Loving Myself, Building My Future

by Patrick Liew on June 18, 2011

As I sat at Toast Box in Kuala Lumpur, the nostalgic ambience brought back fond memories of yester-years. I spent a lazy morning taking a trip back to my childhood days in my mind.

I saw myself standing at the junction of Kent Road and Rangoon Road once again, looking at my old house. This is a small SIT flat – a much older and simpler version of the HDB flat.

Many parts were already badly run down, surrendered to the ravages of time and nature. The paintwork had long been chipped away.

It would not be too difficult to spot the repairs needed to make it functional like today’s houses. However, there is an old–world charm about my first home – thoughts of which would trigger beautiful memories for the rest of my life.

Behind and beyond brick and mortar, I could still see the smiles and hear the laughters. I could still recall the wonderful people I grew up with – including those that have left us – and the times we spent together.

During those days, we had no television, computers or any modern luxuries. What we had was a playful spirit and a creative mind to come out with all kinds of games and other activities.

We came out with all kinds of plans – both good and bad – and made them happened. There were enough programmes to occupy a child’s happy memories.

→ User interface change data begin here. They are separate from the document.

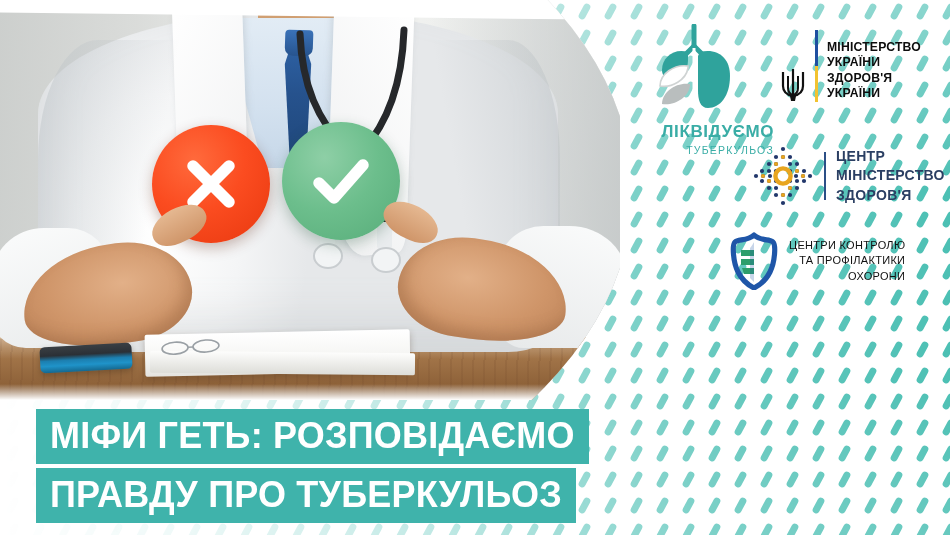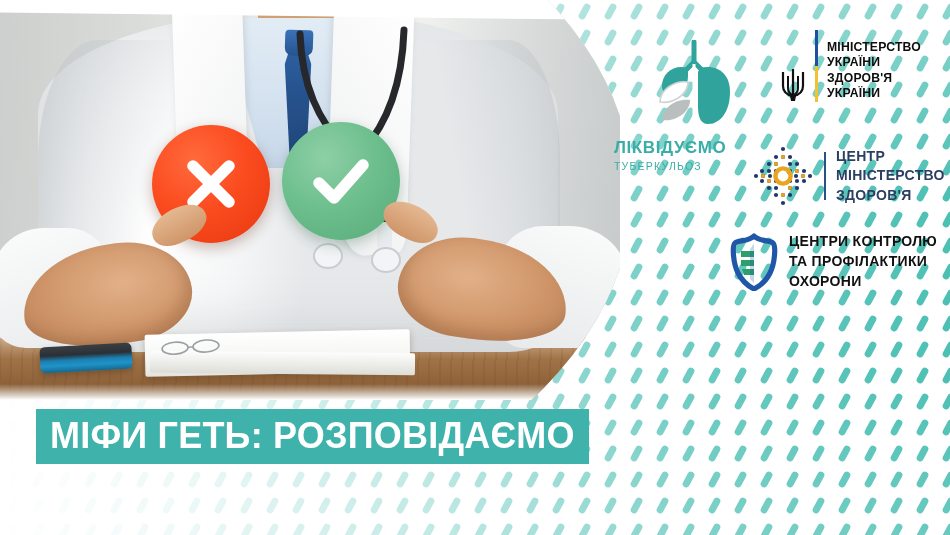"ЛІКВІДУЄМО" .liq-logo { text-align: left -> right; top: 40px -> 24px }
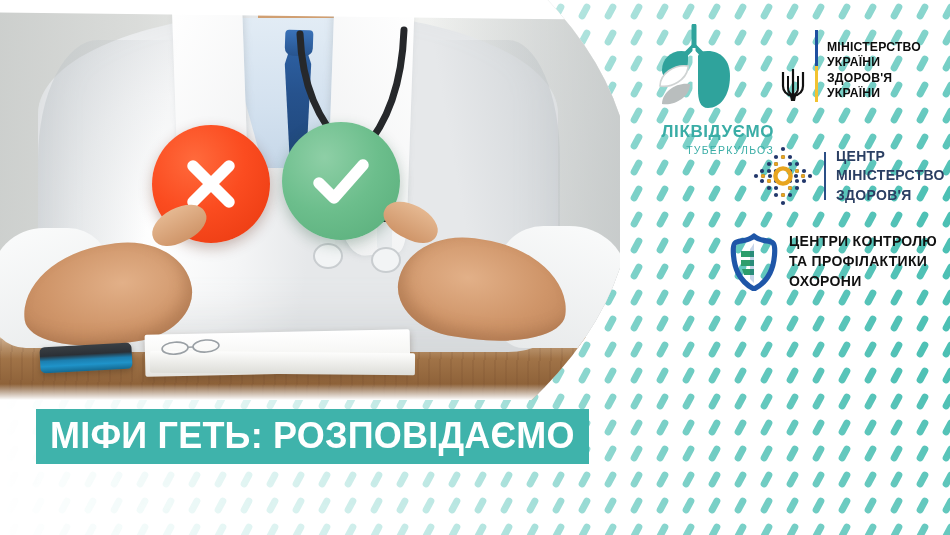"ЦЕНТРИ КОНТРОЛЮ" .cdc-text { font-size: 14px -> 11px; font-weight: bold -> normal; text-align: left -> right }
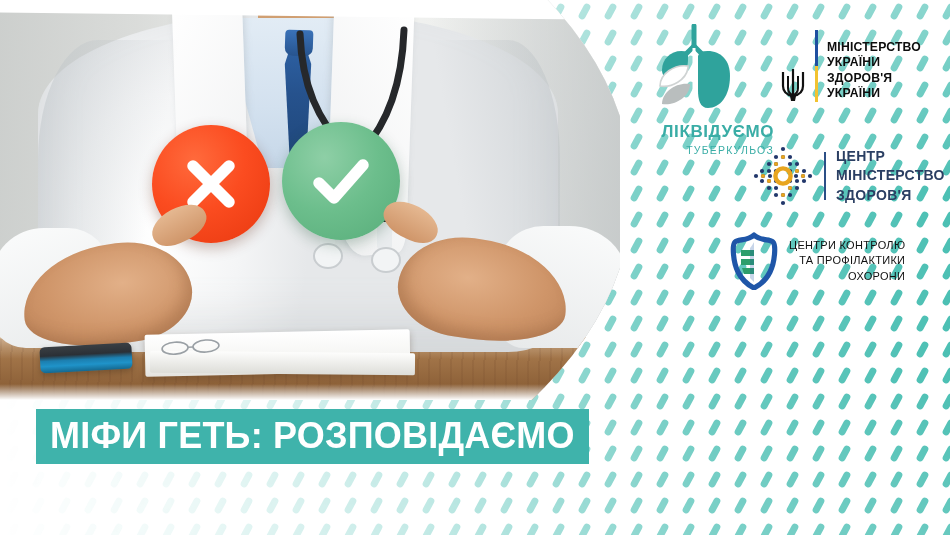"ПРАВДУ ПРО ТУБЕРКУЛЬОЗ" div.banner-row { html: none -> <div> <span>ПРАВДУ ПРО ТУБЕРКУЛЬОЗ</span> </div> }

One day, we would be organising a relay race – with obstacles thrown in – around our ‘kampong’ (community). Another day, we would have a lot of fun catching ‘longkang’ (small drains) fishes.

Now and then, there would be some brave souls who would pop a few of the fishes into the mouth – sashimi-style – to prove their manhood. And then, we would have a good laugh when they suffered from diarrhoea for the rest of the day.

There were also endless expeditions to capture the best fighting spiders. I held on to a long standing myth I needed to find them in the deepest parts of the bushes – bushes that were taller than me – while suffering bites from mosquitoes and other strange insects.

I had to literally sacrifice blood to catch the illusive king spider. I was proud to have won our ‘‘kampong’ fighting spider championships’ more than once in my childhood days.

At the start of the kite-flying season, the ‘kampong’ kids would busily prepare for the battle ahead of and above them. Every child would have his special recipe for making the meanest strings to cut loose competitors’ kites way up in the sky.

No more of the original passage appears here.